Reputation:
I am trying to debug the bios.bin that comes with the QEMU emulator. I am starting QEMU as follows:
qemu-system-x86_64 -bios bios.bin -s -S
I then start start debugging with:
gdb
target remote localhost:1234
GDB is at the Intel handoff state 0xfffffff0 where now the firmware/BIOS should be. However there is nothing at this location in memory. Even if step through a more instructions via nexti
it decodes as all zeros.
What am I doing wrong or am I misunderstanding something? I basically want to get the first instruction the cpu calls and continue debugging from there.
Upvotes: 6
Views: 2141
Reputation: 47553
QEMU isn't the problem here, but GDB is.
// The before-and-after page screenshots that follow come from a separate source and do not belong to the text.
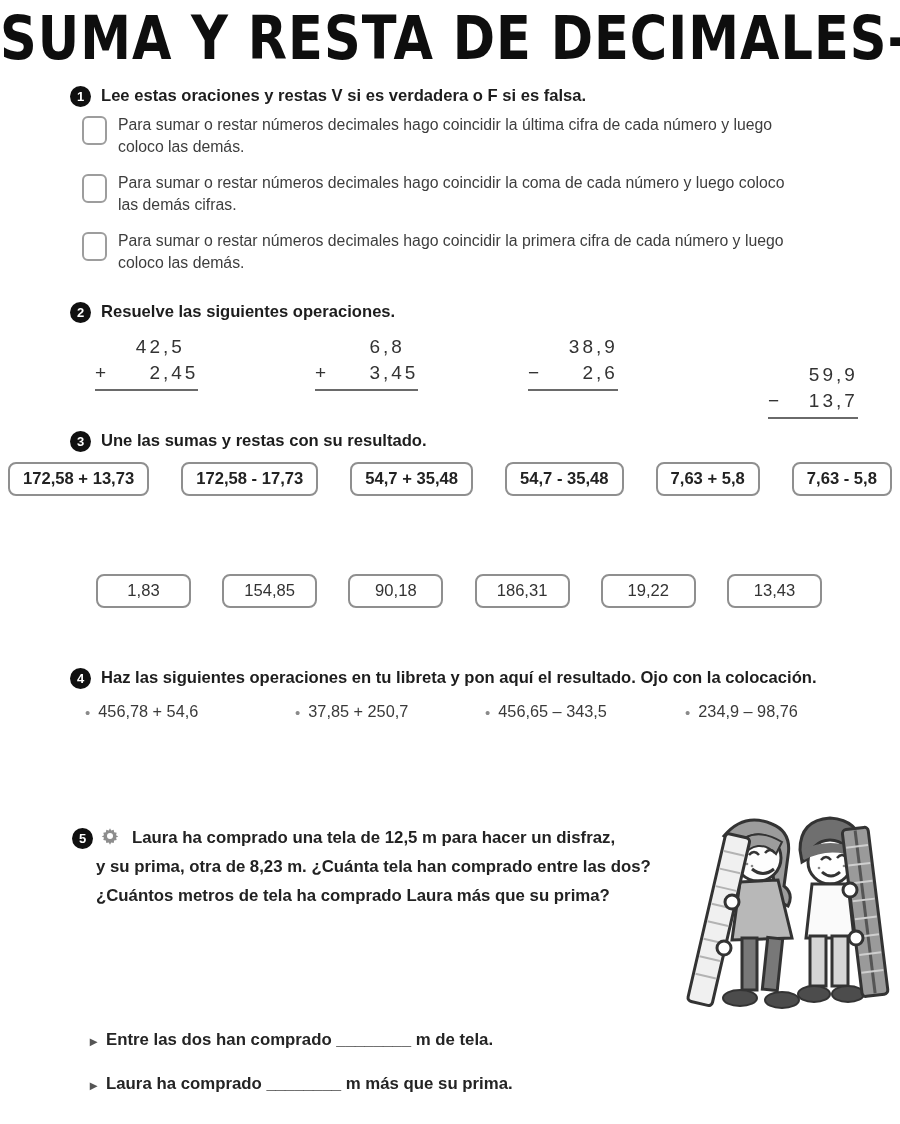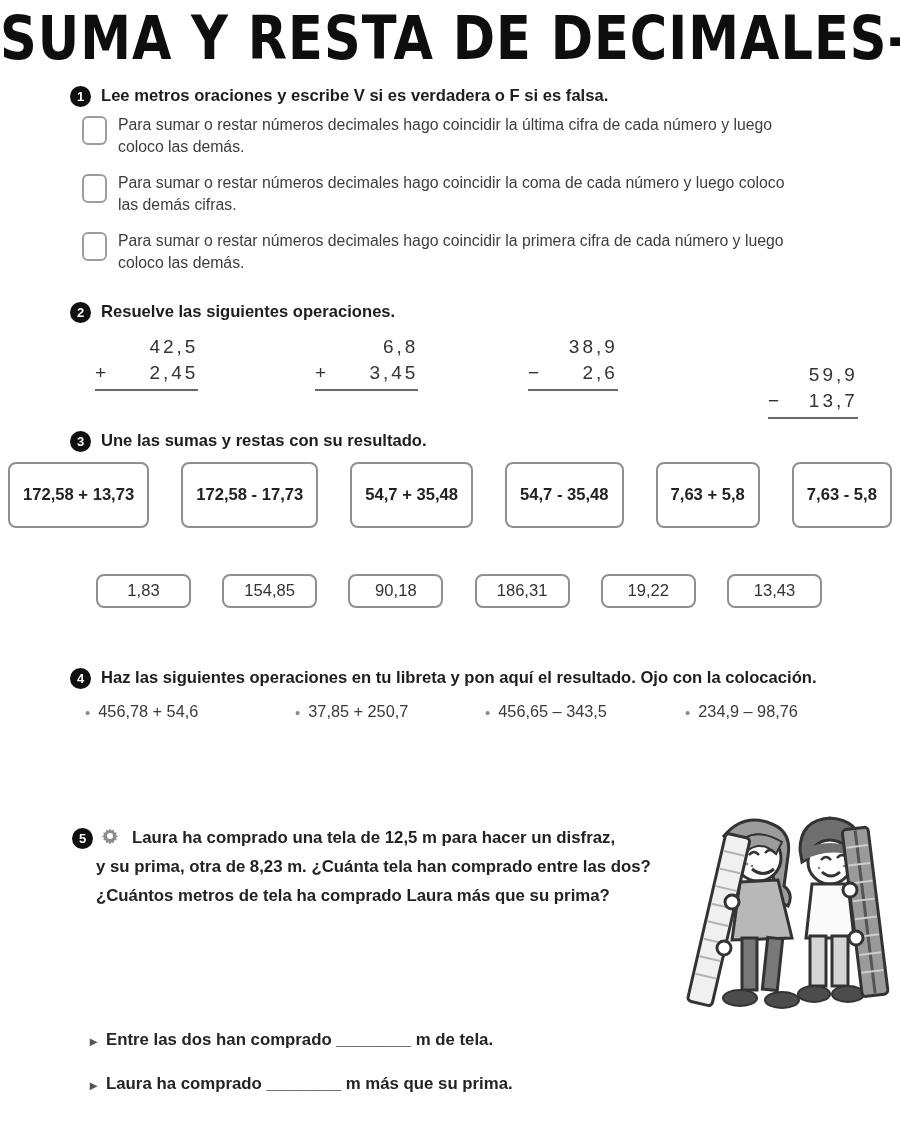"Lee metros oraciones y escribe" div.q-prompt { text: metros oraciones y escribe -> estas oraciones y restas }
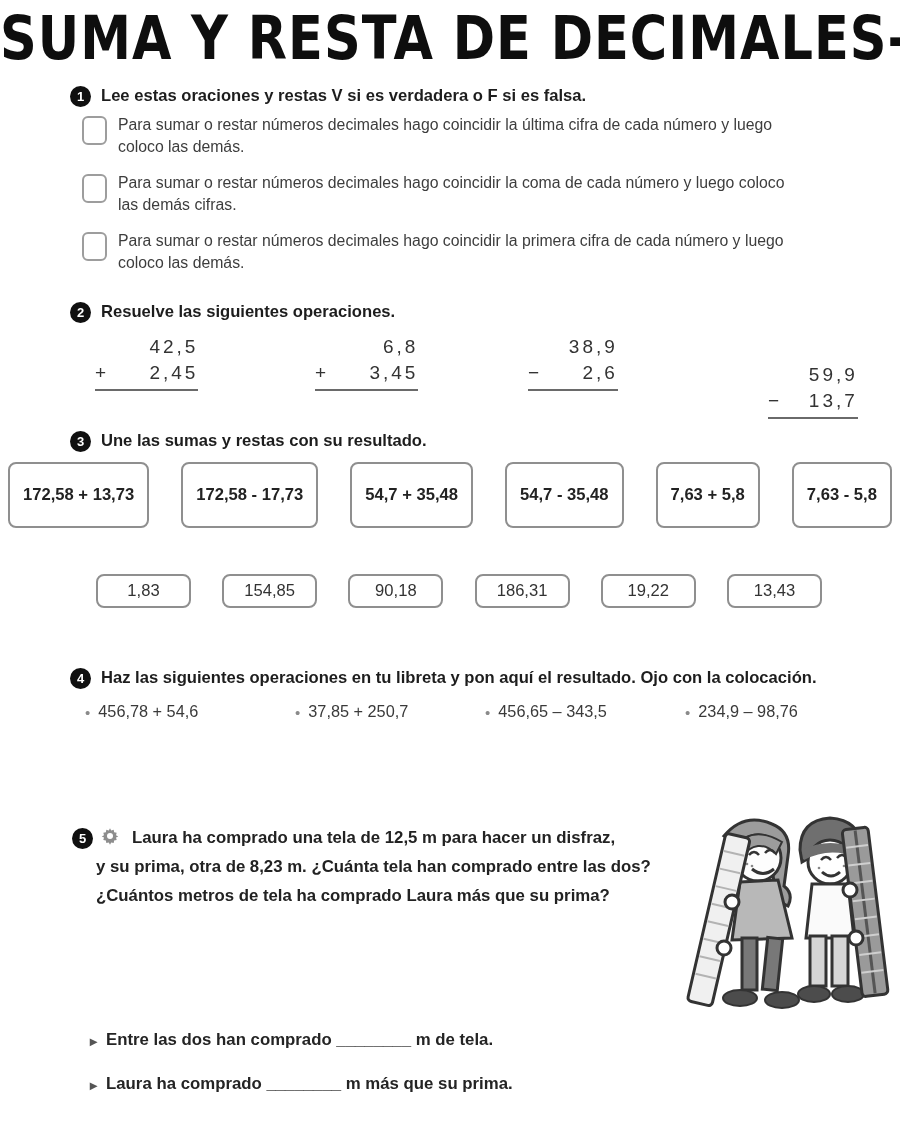"42" .op-row { justify-content: flex-end -> none }
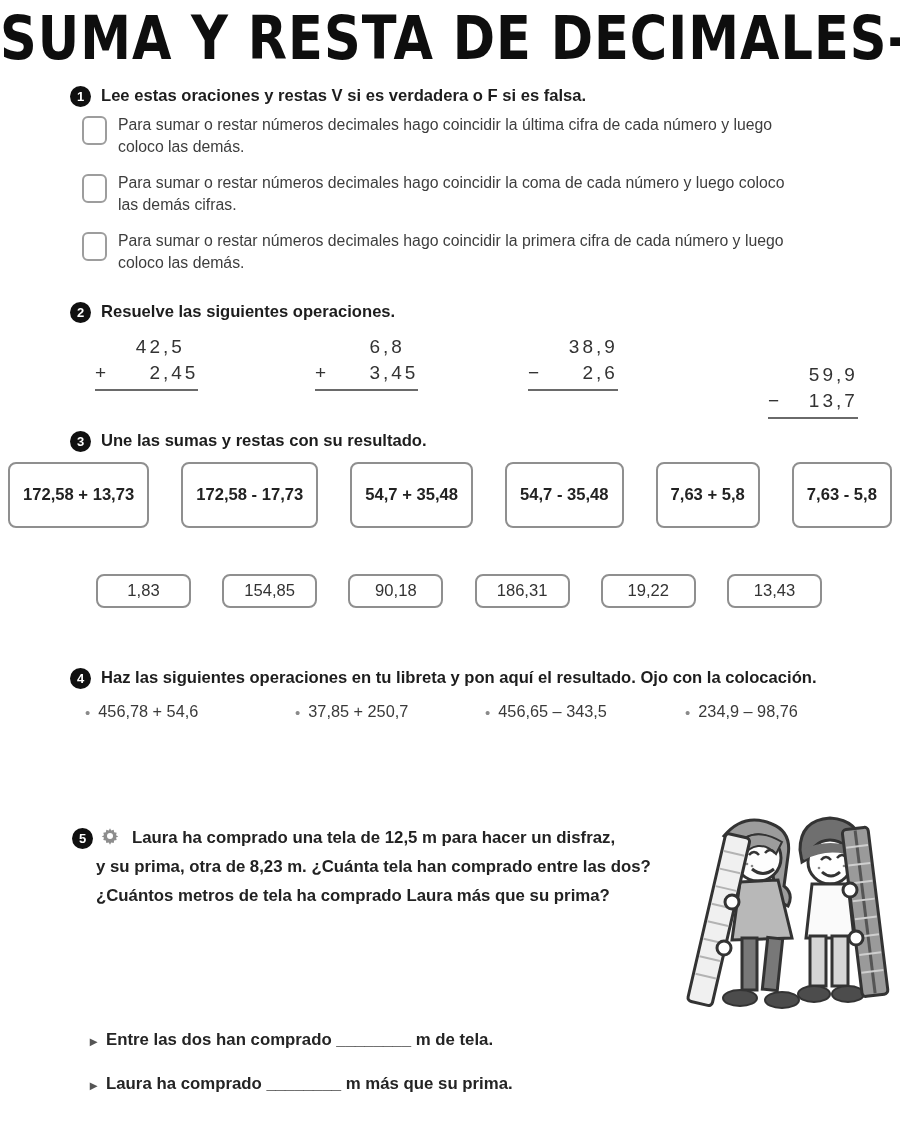"172,58 + 13,73" .expr-box { padding: 21px 13px -> 5px 13px }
I will start with a recommendations if you intend to use GDB to debug the BIOS:
With that being said, GDB's real problem is that it has no knowledge of real mode segment:offset addressing. When you boot QEMU it starts in 16-bit real mode to start executing the legacy BIOS. GDB's lack of real mode debugging support is the real issue. You can read more about it in another Stackoverflow answer I wrote. To summarize:
Unfortunately by default gdb doesn't do segment:offset calculations and will use the value in EIP for breakpoints. You have to specify breakpoints as 32-bit addresses (EIP).
When it comes to stepping through real mode code it can be cumbersome because gdb doesn't handle real mode segmentation. If you step into an interrupt handler you'll discover gdb will display the assembly code relative to EIP. Effectively gdb will be showing you disassembly of the wrong memory location since it didn't account for CS.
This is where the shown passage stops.